Of the material below, the lines to be retyped are those from the line containing "[501,116,545,130] TAB ->" through the line containing "[295,346,611,366] [56,374,723,394] [56,401,614,422]", inclusive; reproduce them exactly.
┌──
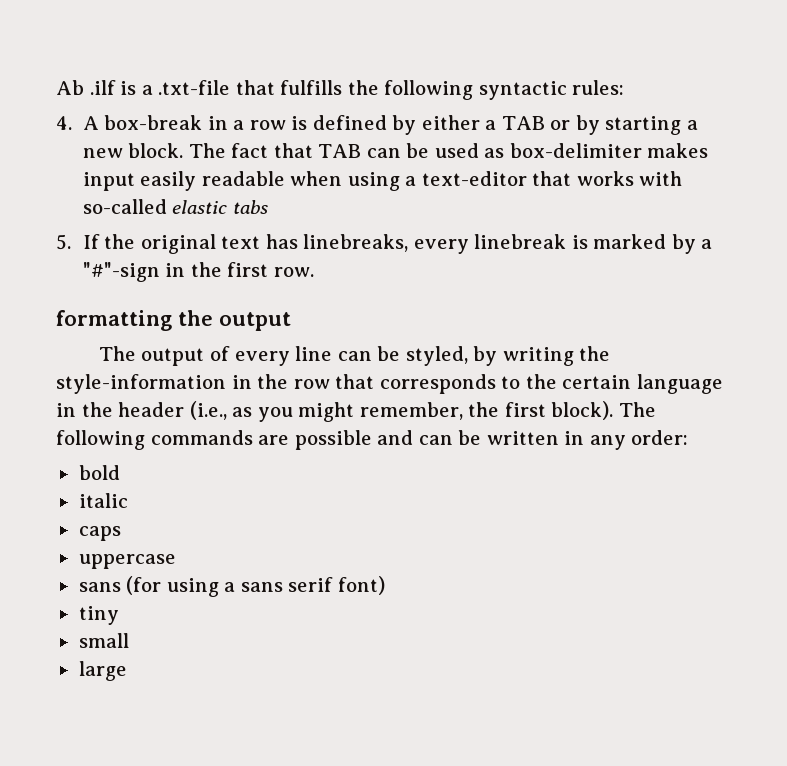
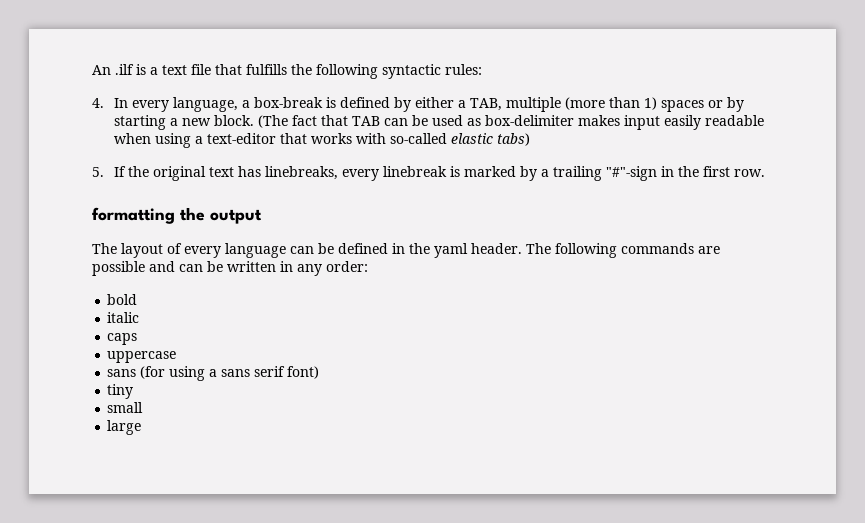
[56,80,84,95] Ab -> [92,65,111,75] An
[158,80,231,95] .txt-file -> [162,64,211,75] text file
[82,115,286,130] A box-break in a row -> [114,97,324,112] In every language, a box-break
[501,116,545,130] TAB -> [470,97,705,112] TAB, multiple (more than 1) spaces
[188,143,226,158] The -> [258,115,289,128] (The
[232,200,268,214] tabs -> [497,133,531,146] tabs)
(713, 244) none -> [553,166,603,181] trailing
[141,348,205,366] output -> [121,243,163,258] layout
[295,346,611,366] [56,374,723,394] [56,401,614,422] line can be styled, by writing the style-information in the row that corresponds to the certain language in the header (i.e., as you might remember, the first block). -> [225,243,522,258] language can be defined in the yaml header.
└──
┌──
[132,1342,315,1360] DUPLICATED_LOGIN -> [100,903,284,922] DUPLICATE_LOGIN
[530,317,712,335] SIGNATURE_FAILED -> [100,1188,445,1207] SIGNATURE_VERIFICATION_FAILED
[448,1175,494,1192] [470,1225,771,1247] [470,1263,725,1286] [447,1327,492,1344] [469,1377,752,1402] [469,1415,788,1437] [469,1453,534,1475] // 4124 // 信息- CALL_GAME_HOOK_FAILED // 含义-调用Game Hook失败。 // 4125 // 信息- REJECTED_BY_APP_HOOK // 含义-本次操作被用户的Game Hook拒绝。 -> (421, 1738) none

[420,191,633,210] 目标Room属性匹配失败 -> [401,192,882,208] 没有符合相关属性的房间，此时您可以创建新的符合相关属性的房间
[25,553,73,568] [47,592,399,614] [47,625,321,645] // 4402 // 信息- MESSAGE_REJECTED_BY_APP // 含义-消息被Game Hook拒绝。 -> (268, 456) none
└──
▶ [Output]:
[501,116,545,130] TAB -> [470,97,705,112] TAB, multiple (more than 1) spaces
[188,143,226,158] The -> [258,115,289,128] (The
[232,200,268,214] tabs -> [497,133,531,146] tabs)
(713, 244) none -> [553,166,603,181] trailing
[141,348,205,366] output -> [121,243,163,258] layout
[295,346,611,366] [56,374,723,394] [56,401,614,422] line can be styled, by writing the style-information in the row that corresponds to the certain language in the header (i.e., as you might remember, the first block). -> [225,243,522,258] language can be defined in the yaml header.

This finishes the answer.